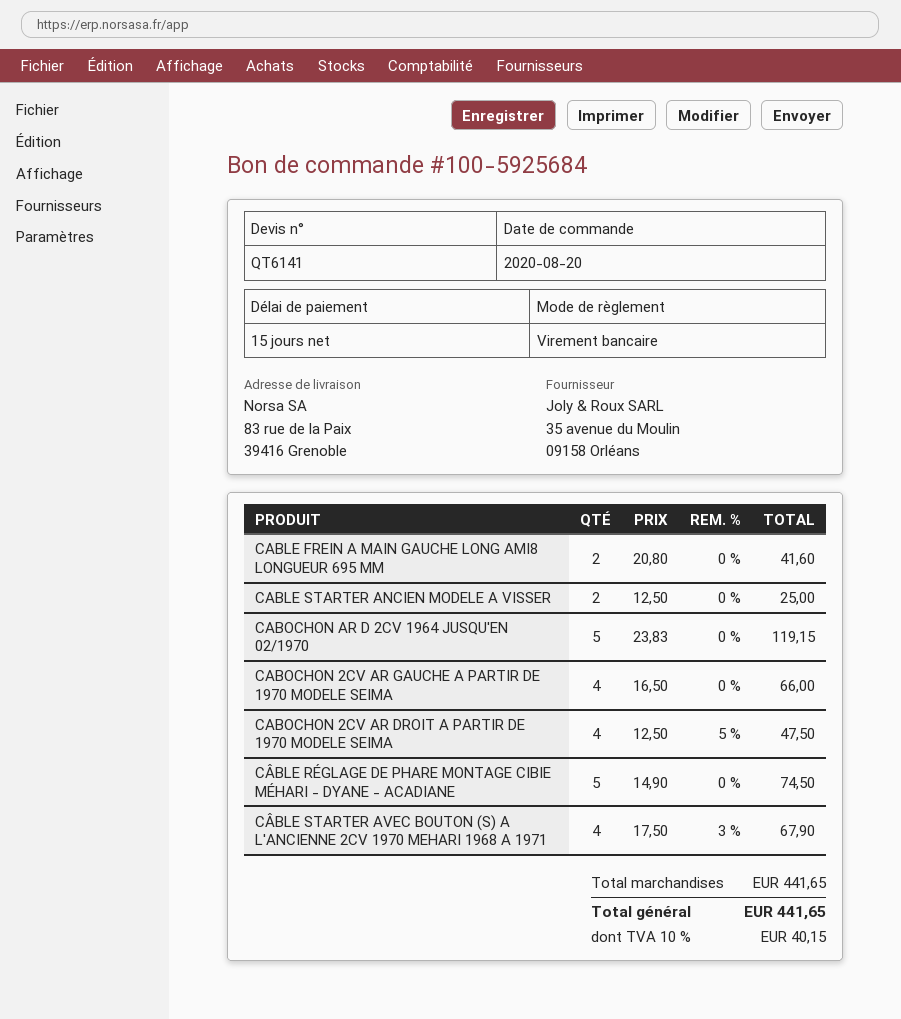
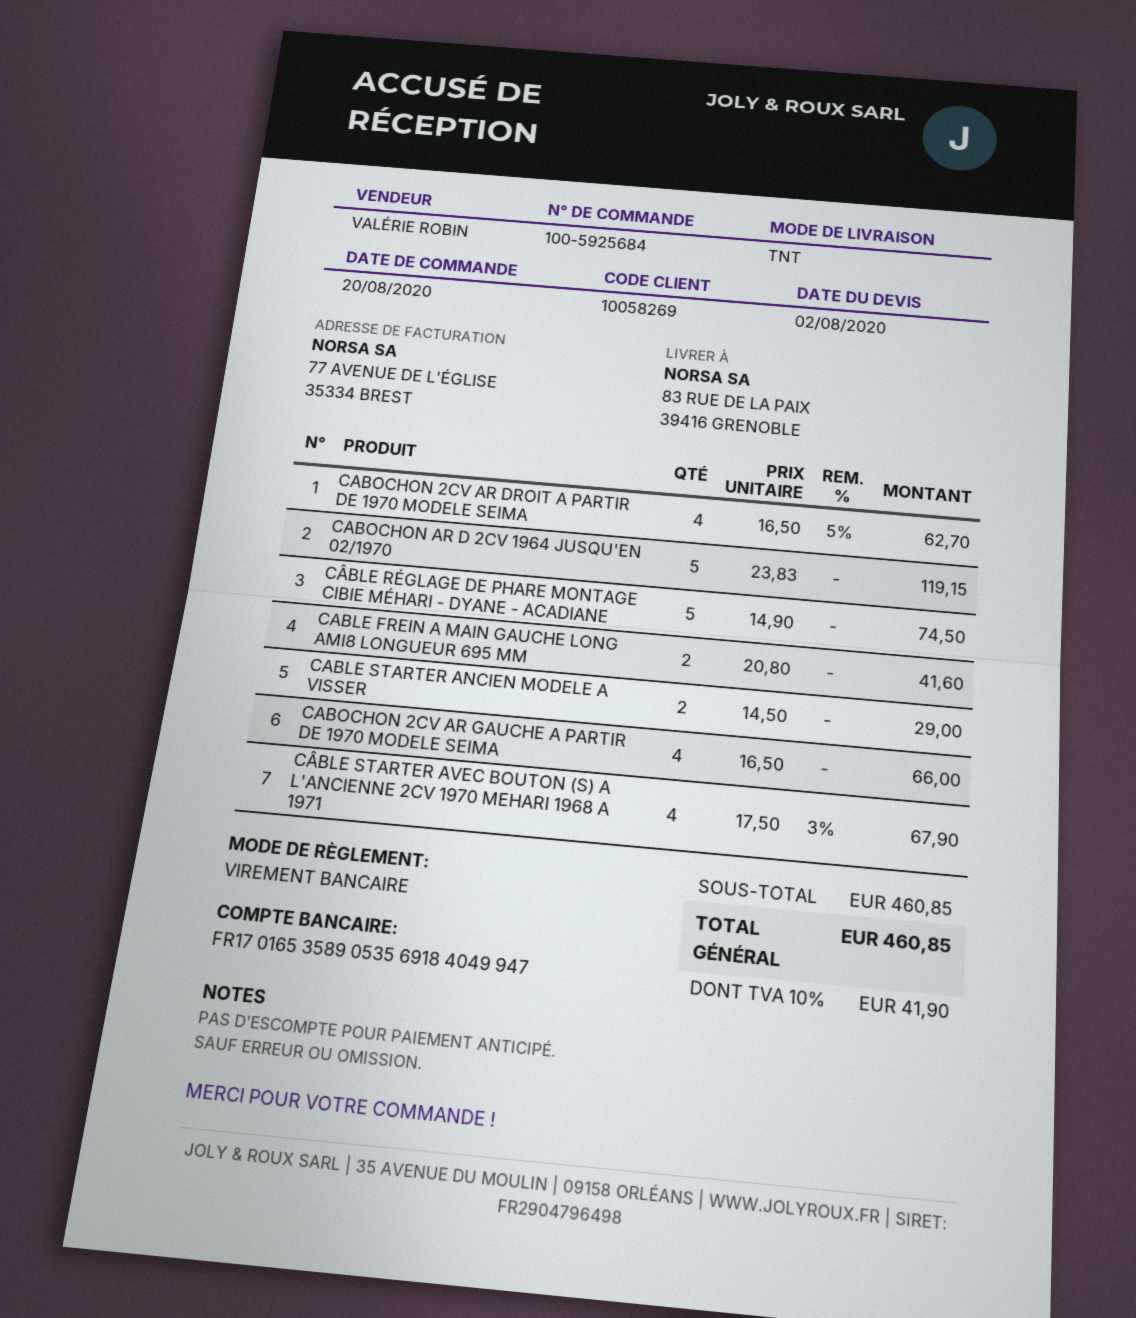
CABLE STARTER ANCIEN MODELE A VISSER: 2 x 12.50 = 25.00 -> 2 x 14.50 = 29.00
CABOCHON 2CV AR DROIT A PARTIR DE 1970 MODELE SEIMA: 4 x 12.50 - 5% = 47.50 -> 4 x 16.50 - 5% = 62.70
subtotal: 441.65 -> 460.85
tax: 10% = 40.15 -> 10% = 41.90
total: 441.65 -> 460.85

### WHAT YOU WILL DO
Write the records out again exactly as shown above, keeping no pictures.

### ANSWER FOR THE TASK
CABLE STARTER ANCIEN MODELE A VISSER: 2 x 12.50 = 25.00 -> 2 x 14.50 = 29.00
CABOCHON 2CV AR DROIT A PARTIR DE 1970 MODELE SEIMA: 4 x 12.50 - 5% = 47.50 -> 4 x 16.50 - 5% = 62.70
subtotal: 441.65 -> 460.85
tax: 10% = 40.15 -> 10% = 41.90
total: 441.65 -> 460.85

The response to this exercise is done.